We have seen images of Nigeriens showing their support for the putschists and at the same time expressing a certain hostility towards France, without having official figures, what is the share of reality today on this anti-French feeling of which it is so many questions…

It is difficult to assess. There is a desire for France on the part of many Africans but above all an obvious and global questioning of its African policy. This can be understood in the light of its past, which has not always been glorious. Far from it. But this distrust also emanates from a large number of activists, figures of civil society, some of whom are in commissioned service. A fringe of African public opinion has made France the scapegoat for all evil. These people want to move on. Turn the page on this relationship deemed suffocating and open the horizon to other partners. What we note nevertheless is that the fabric of the hexagonal companies is hardly worried and adapts its devices. Although Air France services have been stopped, there is currently no impact on the activities of Orano (ex-Areva) in Niger, while this company is at the center of criticism.
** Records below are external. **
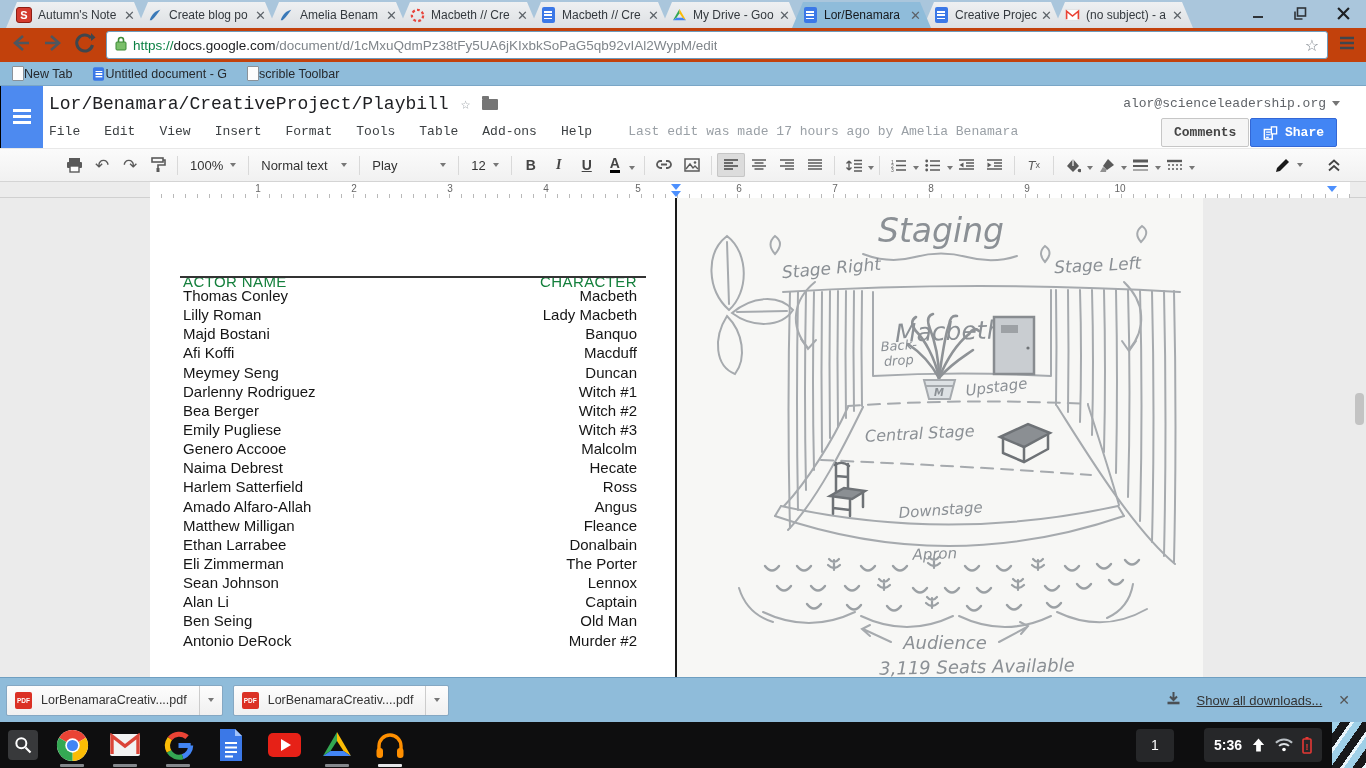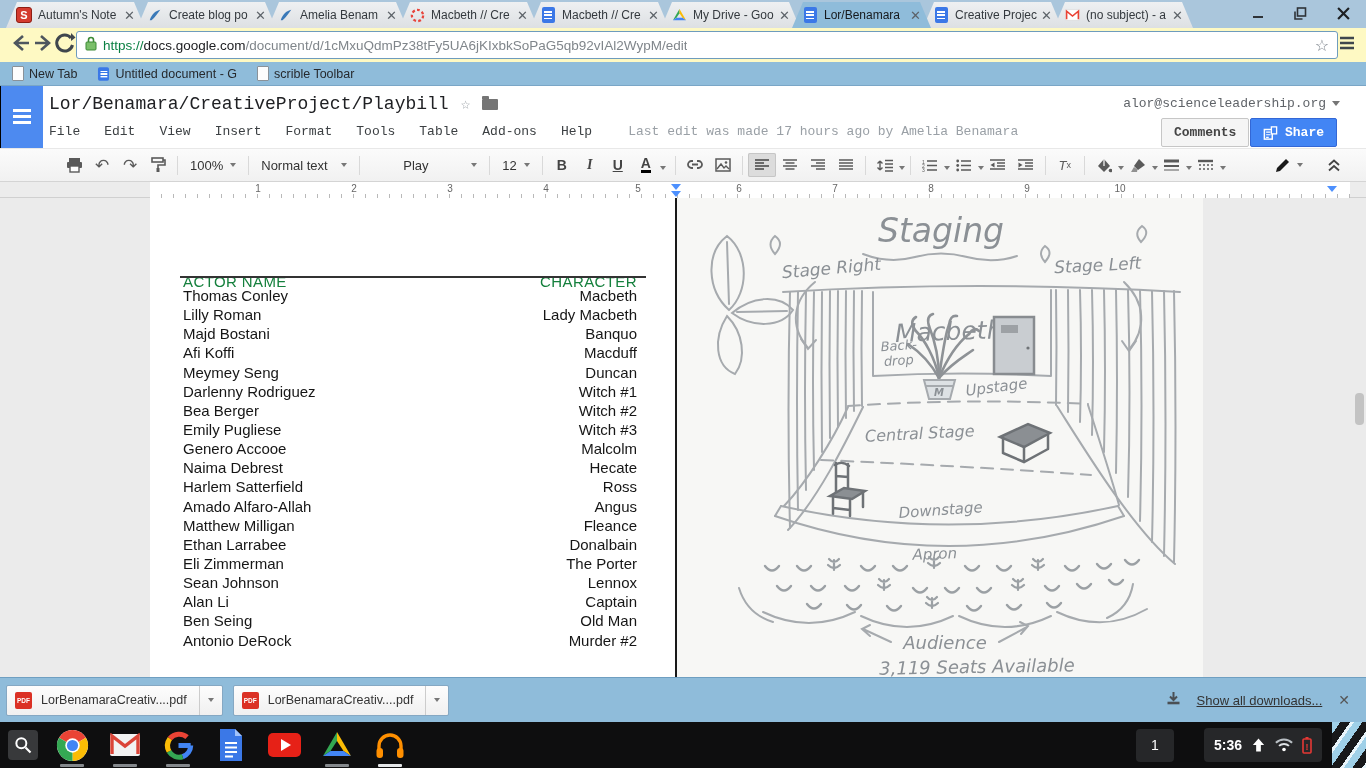--- a/index.html
+++ b/index.html
@@ -23,8 +23,8 @@
      background:repeating-linear-gradient(#fff 0 1.5px,transparent 1.5px 3.4px);}
   .win-controls{margin-left:auto;display:flex;align-items:center;gap:30px;padding:0 16px 4px 16px;color:#2f3338;}
   
-  .navbar{position:absolute;top:28px;left:0;right:0;height:34px;background:#fef9c3;
-          display:flex;align-items:center;padding:0 10px;box-sizing:border-box;}
+  .navbar{position:absolute;top:28px;left:0;right:0;height:34px;background:#c2410c;
+          display:flex;align-items:center;padding:0 10px;gap:10px;box-sizing:border-box;}
   .urlbar{flex:1;height:26px;background:#fff;border:1px solid #6e9cbd;border-radius:3px;
           display:flex;align-items:center;padding:0 8px;font-size:13.5px;white-space:nowrap;overflow:hidden;}
   .u-scheme{color:#0b8043;margin-left:6px;}

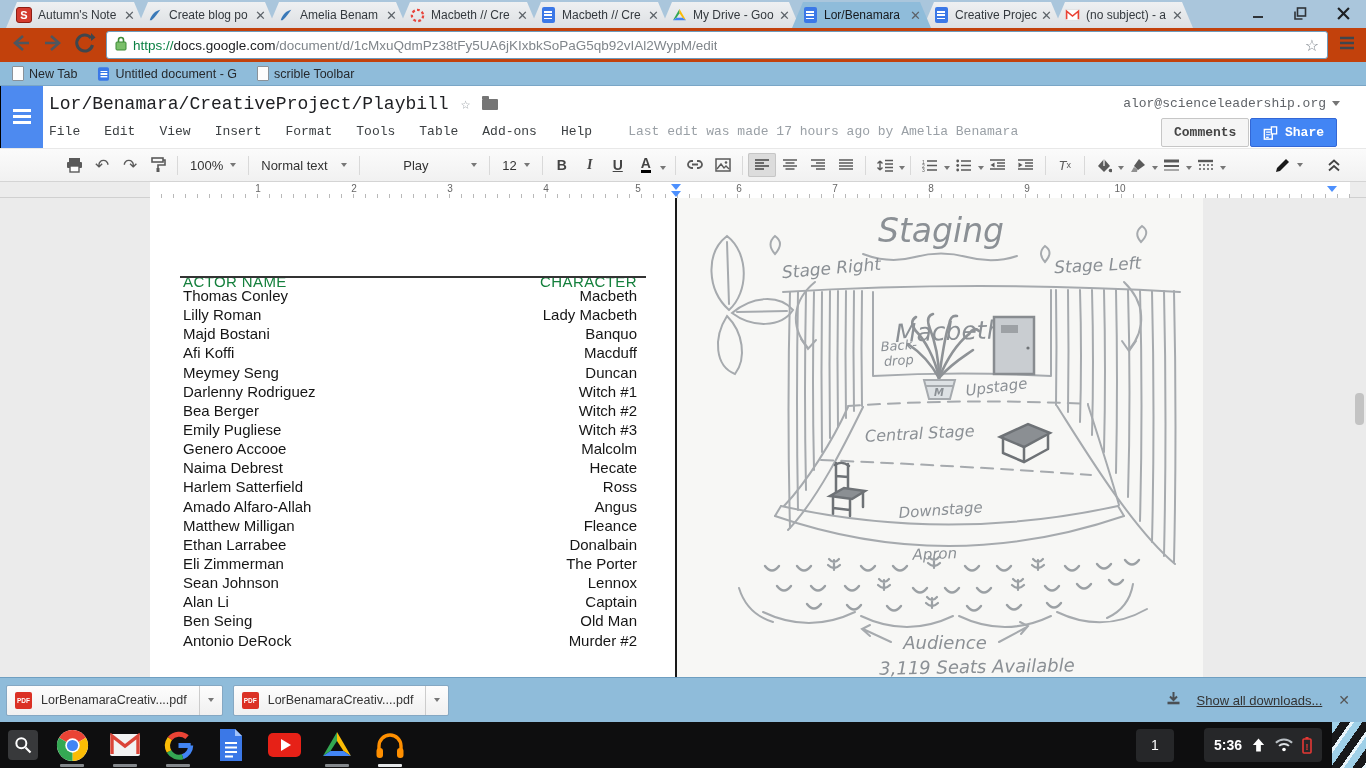--- a/index.html
+++ b/index.html
@@ -35,7 +35,7 @@
   .bookmarks{position:absolute;top:62px;left:0;right:0;height:24px;background:#8fbcda;
              border-bottom:1px solid #7aa6c6;display:flex;align-items:center;gap:20px;
              padding:0 12px;font-size:12.5px;color:#26292d;box-sizing:border-box;}
-  .bm{display:flex;align-items:center;gap:5px;}
+  .bm{display:flex;align-items:center;}
   .page-ico{width:10px;height:13px;background:#fdfdfd;border:1px solid #8a9299;border-radius:1px;}
   
   .docs-header{position:absolute;top:86px;left:1px;right:0;height:62px;background:#fff;font-family:Liberation Mono, monospace;}

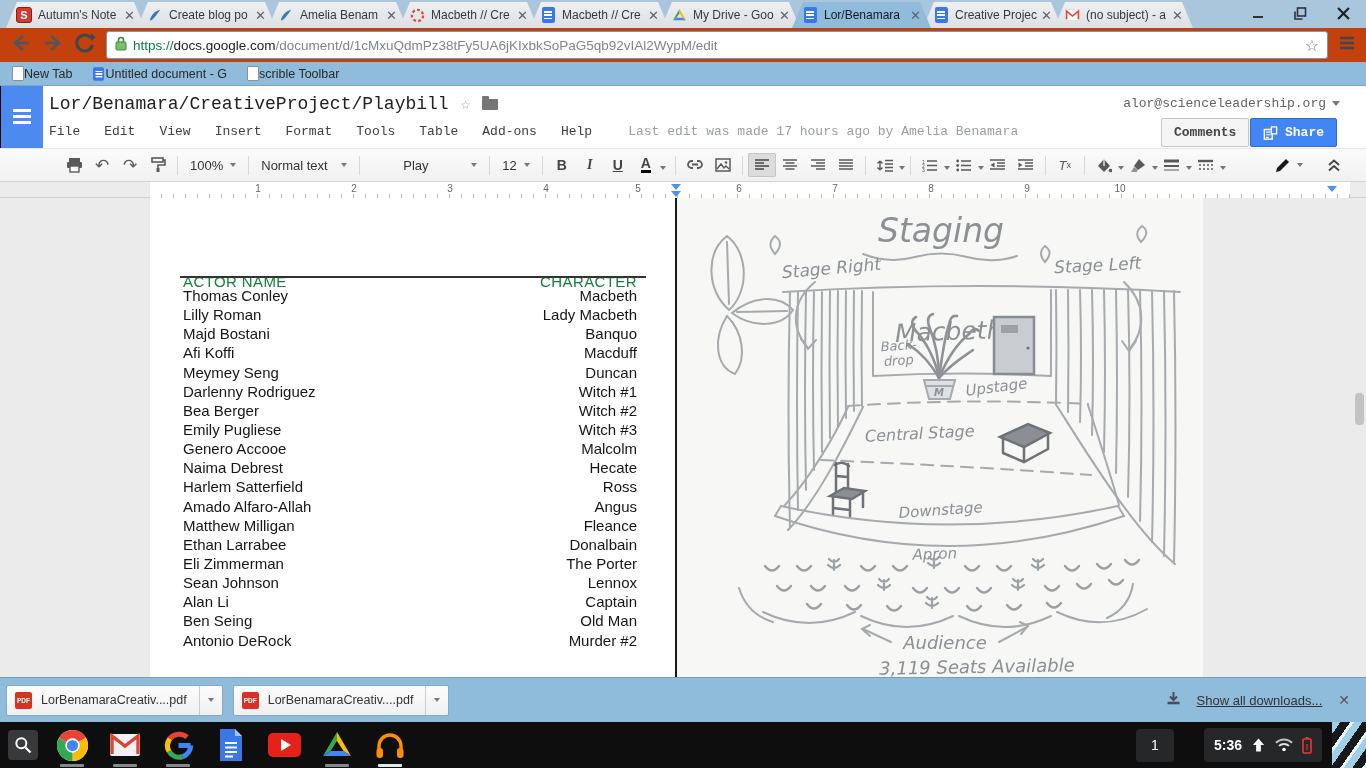--- a/index.html
+++ b/index.html
@@ -317,7 +317,7 @@
       <span class="dcaret"></span>
     </span>
   <span class="tb-sep"></span>
-  <span class="tb-dd" style="width:74px;justify-content:space-between;margin-left:31px;">
+  <span class="tb-dd" style="width:74px;justify-content:space-between;">
       <span>Play</span>
       <span class="dcaret"></span>
     </span>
What future for West African countries, can this coup in Niamey mark a turning point for the region?

They are clearly divided within ECOWAS between supporters of strong action (Nigeria, Côte d’Ivoire, Senegal, etc.) and a bloc of hostile countries united around a pan-African reading. It is hard to see how this organization could recover from non-intervention and, at the same time, it is difficult to see how it could intervene. Putting Mohamed Bazoum back in the saddle requires an operation on the ground with the deployment of special forces and hundreds of men, and an assault on the presidency with all the risks that entails. Time therefore plays in favor of the junta. What is remarkable is that the anti-French logorrhea completely removes security issues from radar screens. A favorable situation for jihadist groups. In mid-August, around twenty soldiers were killed during the worst attack on Nigerien territory.